1. Le credo de la guerre contre le terrorisme. La promotion d’une politique de réconciliation
nationale montre la faiblesse – perçue par tous les acteurs de la scène afghane –plus que la force du
président Karzaï. Ce dernier – dont la popularité et la crédibilité déjà bien entamées ont souffert du
simulacre d’élections démocratiques en août 2009 – entretient des rapports très tendus avec
l’administration Obama. La perspective d’une réduction drastique des forces de la Coalition à l’horizon
2011 ne lui laisse par conséquent pas d’autres choix que de renforcer ses propres effectifs. Plus que de
désarmer le dushman (bandit), l’exécutif afghan entend surtout conquérir une puissance propre à
modifier le rapport de force. Dans cette logique, la réconciliation pour la paix apparaît donc comme un
leurre, un calcul politique du président Karzaï, destiné uniquement à renforcer sa position personnelle
dans un contexte de guerre.
Diaboliser l’adversaire justifie le combat, les appels de fonds et, les renforts de troupes. Il suppose
également le soutien inconditionnel des opinions publiques car l’ennemi local est connecté à une guérilla
transnationale dont le cerveau, le mollah Omar, voire Ben Laden, serait à l’origine. En réponse aux
propositions du président Karzaï, la Secrétaire d’État américaine Hillary Clinton a choisi d’agiter le
spectre du retour à l’obscurantisme religieux, préférant essentialiser le taliban plutôt que de lui
reconnaître une part de rationalité. Pour soutenir cette politique de rapprochement, elle a finalement
déclaré qu’« on ne fait pas la paix avec ses amis ». Engagés dans une guerre totale contre le terrorisme
international, les États-Unis partagent en l’espèce le monde en deux ensembles qui s’excluent
mutuellement et ne laissent place à aucune troisième voie.

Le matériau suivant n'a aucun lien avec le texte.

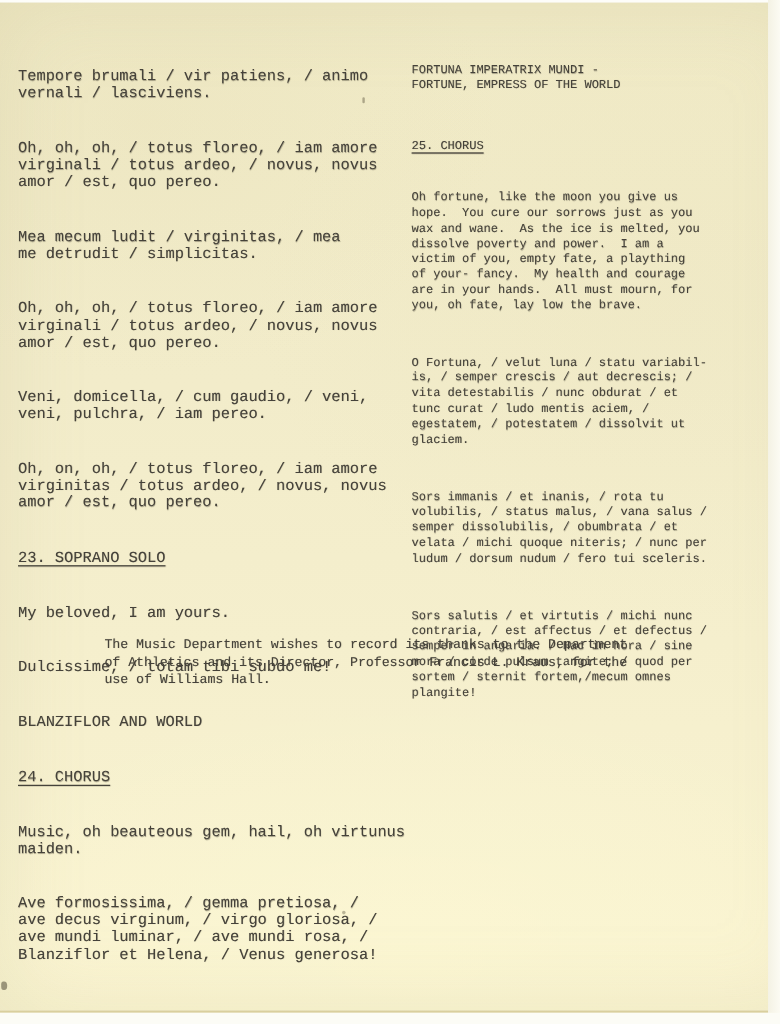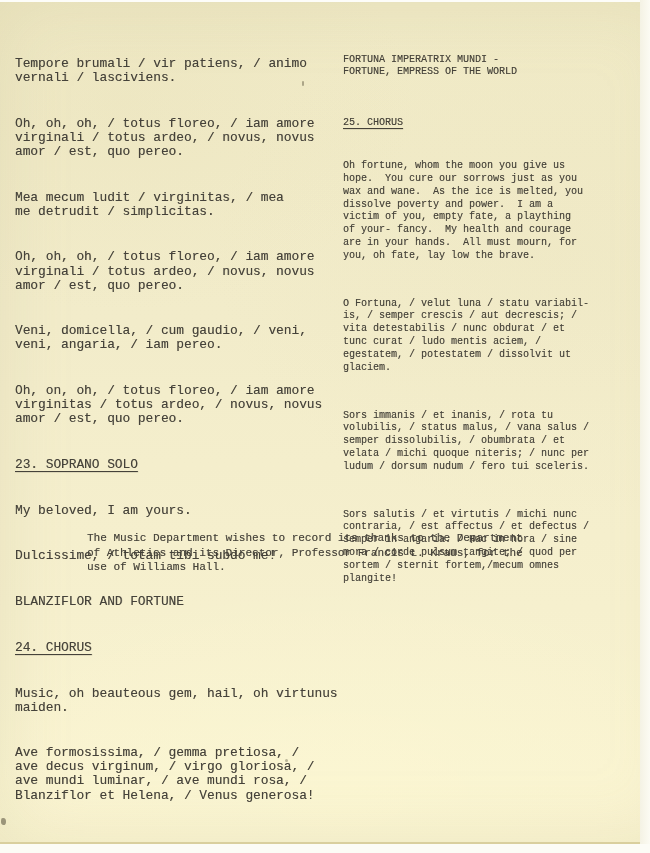"Oh fortune, whom the moon" div.rt-para { text: whom -> like }
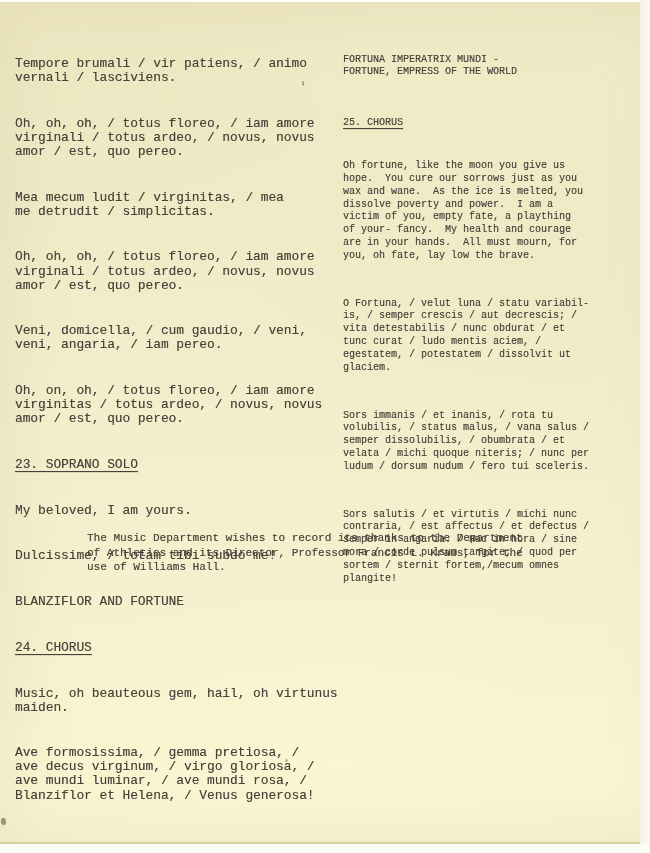"Veni, domicella, / cum gaudio," div.lt-block { text: angaria -> pulchra }
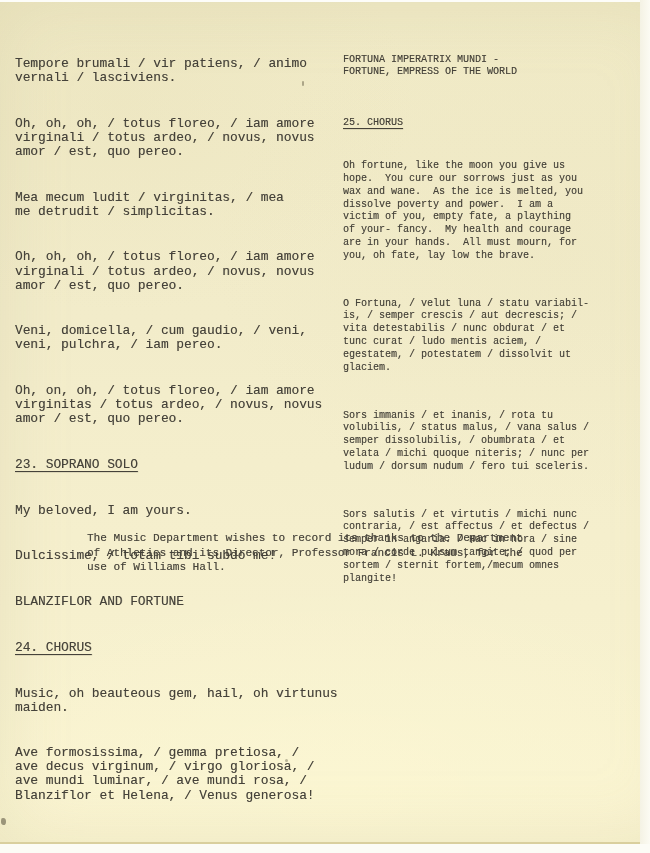"BLANZIFLOR AND FORTUNE" div.lt-block { text: FORTUNE -> WORLD }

2. La contestation, comme ressource rentable. Au niveau micro, le marginal qui s'offre – à peu de
frais – le qualificatif de taliban, obtient localement une visibilité sans commune mesure avec la réalité de
son pouvoir. Ainsi, le dushman de la vallée de Tagab inscrit-il sa lutte locale et opportuniste dans un
ensemble mythique qui le dépasse. Mais une telle posture lui procure soutien logistique et caisse de
résonance. Au niveau macro, les leaders du djihadisme mondial, réfugiés dans les zones tribales
pakistanaises, catalysent et s’approprient des formes diverses de violence sociale qu’ils transforment
ensuite en ressource rentable sur la scène mondiale. C’est dire combien les propositions de Londres sont
rejetées en bloc par ceux qui font de la lutte contre l’Occident un fonds de commerce. À cet égard le
Conseil du commandement des talibans a clairement indiqué le 28 janvier que « Les tentatives de l'ennemi
d'acheter les moudjahidine en leur offrant de l'argent et des emplois pour qu'ils abandonnent le jihad étaient
vaines ».
La solution au problème afghan via la réconciliation nationale masque difficilement ses
ambigüités. En effet, cette politique est promue par calcul, soutenue par défaut, voire refusée en bloc par
les principaux protagonistes. En l’occurrence, le communiqué final de la conférence de Londres apparaît
très révélateur car – en dépit du nombre de discussions sur le sujet – il ne mentionne qu'une seule fois le
terme même de réconciliation.

Références
Tarzi Amin, Crews Robert D., The Taliban and The Crisis of Afghanistan, Cambridge, Harvard University Press, 2008.
Austin John, Quand dire, c’est faire, trad., Paris, Seuil, 1970.
Ledgard Jonathan, « Taking on The Warlords…», The Economist, 22 mai 2003.
Jervis Robert, Perception and Misperception in International Politics, Princeton, Princeton University Press, 1976.